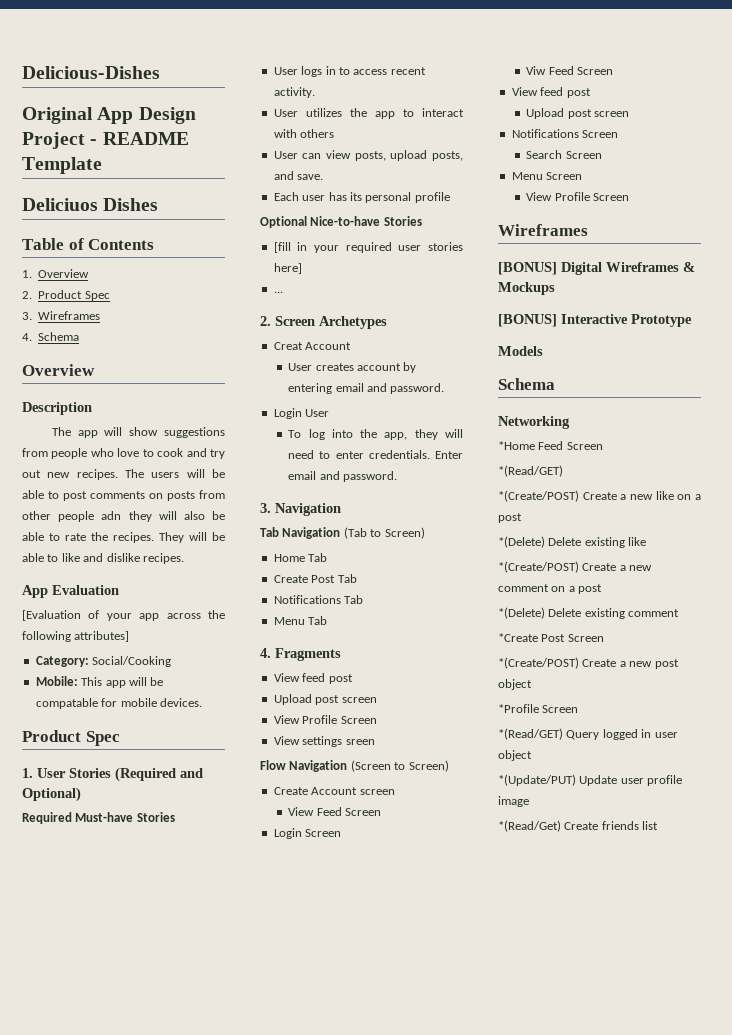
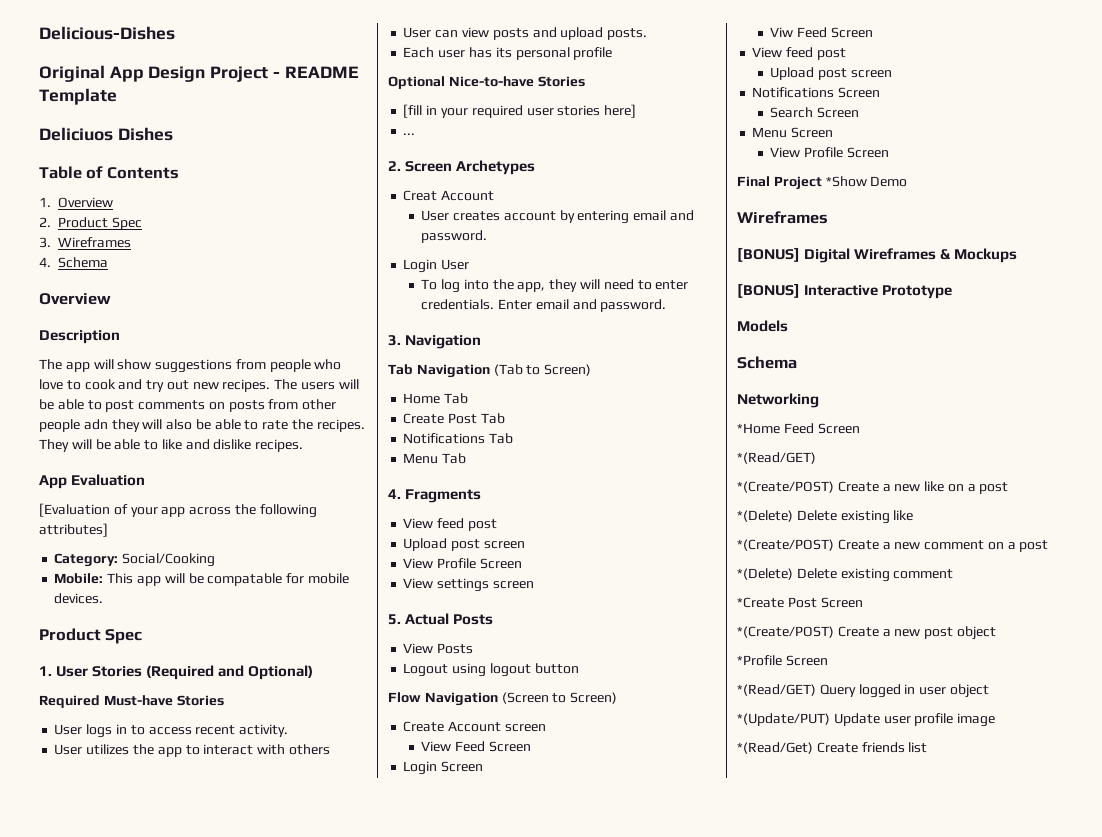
- User can view posts, upload posts, and save.
+ User can view posts and upload posts.
- View settings sreen
+ View settings screen
+ 5. Actual Posts
+ View Posts
+ Logout using logout button
+ Final Project *Show Demo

§ Work required: Please output, exactly, the lines of the listing from the one containing "View settings screen" through the last, inclusive, and no other lines.

§ The answer:
+ View settings screen
+ 5. Actual Posts
+ View Posts
+ Logout using logout button
+ Final Project *Show Demo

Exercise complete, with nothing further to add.